This article is part of the Eastwood series.
The big guy in the overalls shoves me down the hall ahead of him. I can hear Childs somewhere on the other side of a wall, talking in that voice almost like a man pretending to be a woman, saying something about false prophets and Washington. I'm guessing we're at least partially the subject. I tense up, figuring I'm about to be pushed in front of a crowd, made an example of. That's what I get for volunteering to talk to Childs first.
Instead, I get shunted off into a little side office. The fake wood panels are decorated with a big cross on the wall and leather furniture. Looks like it used to be a break room or something for the mall employees, but shelves have been brought in and filled with books and a rug set out to give it a feel like a study. The big guy shoves me down into one of the chairs and stands by the door.
Twenty minutes later, Childs joins us, mopping sweat from his red face and discarding his jacket over the back of one of the chairs.
"Thank you, Bennett," he says to the big guy in the overalls. "You can go."
Bennett hesitates, concern plain on his face, before he slips out through the door. That hillbilly ogre is right to be cautious: I have the shiv clenched in my fist just out of sight. I have no intention of going out like the RUSFOR team. I'm at least taking one of these people with me.
Childs bends his bulk down to a mini-fridge tucked between filing cabinets and takes out a plastic baggie full of clinking glass vials. He bites the cap off a syringe and jabs the needle into one of the vials. He looks at me as he lifts his shirt, revealing the underside of his pale blubber marked with dozens of faint, purpling bruises. He jabs the needle into his flesh and injects the insulin.
"You always underestimate me," says Childs. "Your kind, I mean. You believe that because I speak from faith I am ignorant. They are the ones who only see half of the picture. I understand the secular world and the one beyond. I understand what faith can inspire people to achieve. Anything. So do not think me ignorant."
I never said he was ignorant, and just because I think Childs is a nut, doesn't mean I think he is more of a nut than half the other people running things. If his Wild Days are coming to pass, the nuts are the reason. Bunch of posturing idiots, brimstone preachers, collectivists, and county sheriff fascists trying to take over when things get dicey. It's why anarchy will never work. Somebody always has to be the boss.
Childs discards the syringe in a sharps bin and tucks his shirt back into place. It's an awkward gesture, requiring him to hunch forward and stuff most of his hand down his pants, revealing his disfiguring obesity and his lack of concern for my opinion of him. Not a good sign about my future survival. He fishes a neon-colored sports drink out of the refrigerator and pours it into mismatched cups. He hands me one like he's serving wine with my last meal.
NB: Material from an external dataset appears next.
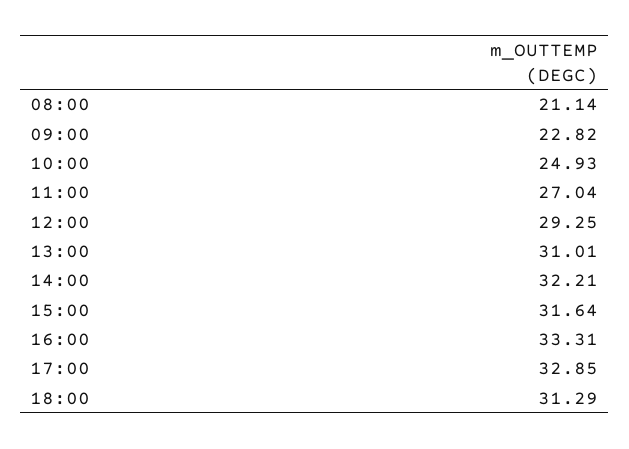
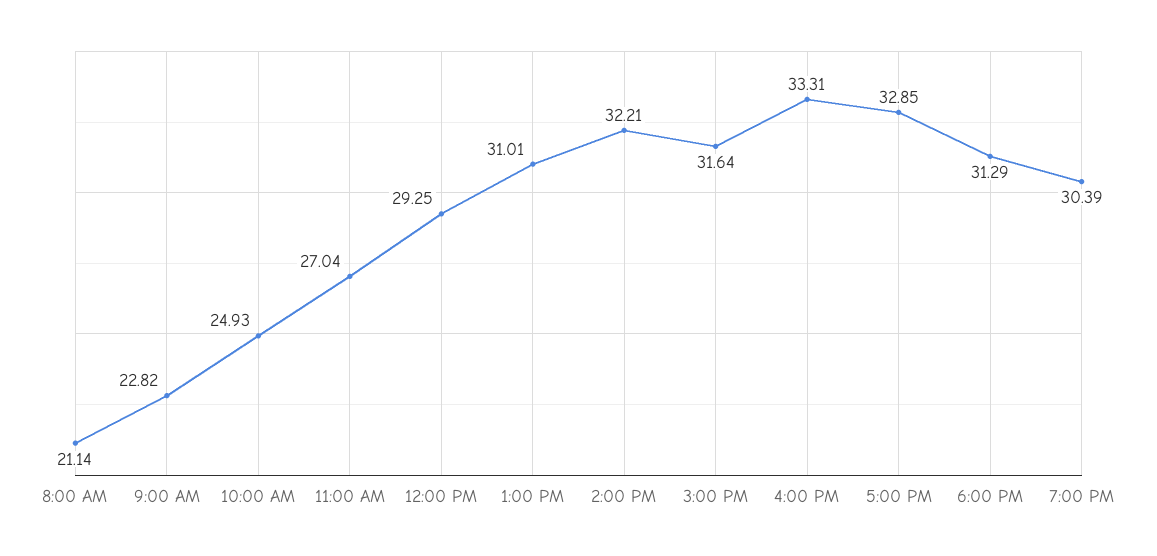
7:00 PM: none -> 30.39

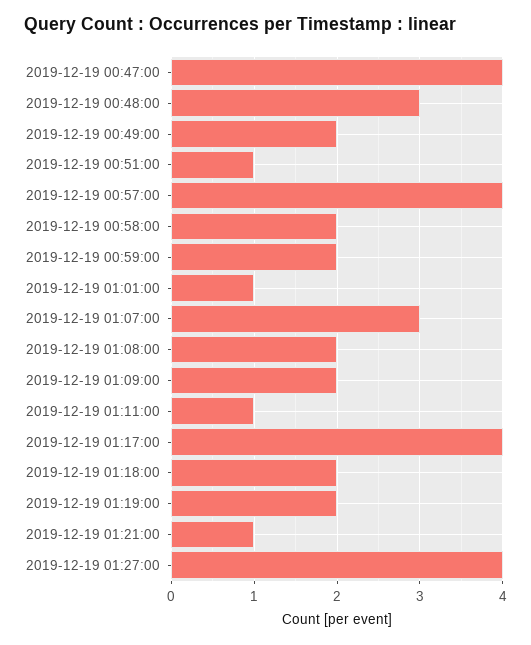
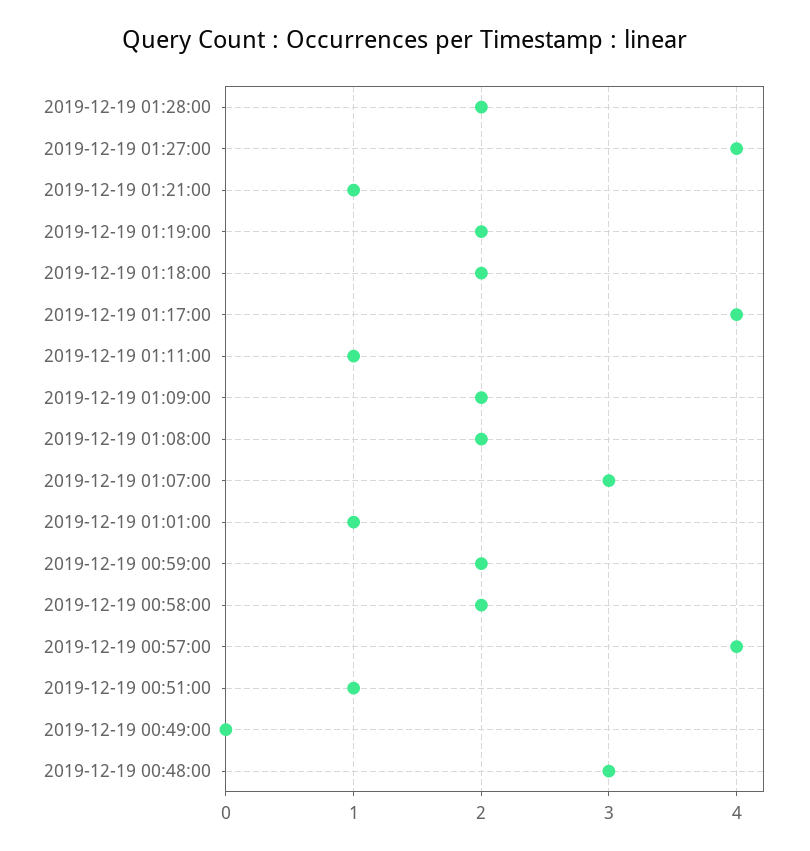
2019-12-19 00:47:00: 4 -> none
2019-12-19 00:49:00: 2 -> 0
2019-12-19 01:28:00: none -> 2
"The world needs me right now. It's chaos coming, the Wild Times, and the people need a shepherd with a clear vision." His voice becomes higher as he quotes his own prophecy, "We will enact righteous violence, spread the fire, and plunge our knives to soak our limbs in blood. Our souls will be united in this New Purity."
"Sounds like you got a handle on things," I say.
"I am engaged in combat for the soul of a nation. The government, which thought it could remove me from the field of battle, is a fading vestige. You served a dying empire. The rotten shell of the egg from which our new country will be born. They are not my enemies, only an impediment. The true foe are those who try to conjure rival forms of nationalism."
"Harper Paine," I say.
"Yes, you understand. He is the most powerful of the false prophets. He believes in a patronizing religion, just words and rituals to clothe his ambitions. He knows the danger I pose and that is why his rallies have been recruiting a militia. He means to go to war with me."
"He has a TV show," I interject.
"So do I," says Childs, waving his hand dismissively. "We both have a militia. What he has that I don't are trained men. He hires them. I must recruit from the faithful. People like Bennett are...useful...but someone like you and your friends would elevate our capabilities. If you pledged yourselves to me you could become warriors of God. Generals. You could train an army and defeat my enemies."
He wipes a buttery lock of hair from his face and fixes me with his intense stare. I think he expects me to jump out of my chair and cheer him. He doesn't realize it, of course, but he is using the same sales pitch on me as the US Air Force did back at Freer. A little more flattering and a lot more threat - join or die - but it's that same feel of being bent over a barrel and told to smile about it.
I decide to tell Jeremiah Childs that he can go fuck himself. Before I can shiv him, a wall of meat named Bennett busts through the door. He looks wound up about something.
"Calm yourself, brother," says Childs.
"TV," Bennett splutters. "Turn on the TV!"
Harper Paine's face appears on the screen. He's at one of his rallies, probably the one in nearby Kingsville, and he's wearing a windbreaker patterned after the Texas flag. He's all puffed up and shouting into the headset mic on his jaw, but the sound is off.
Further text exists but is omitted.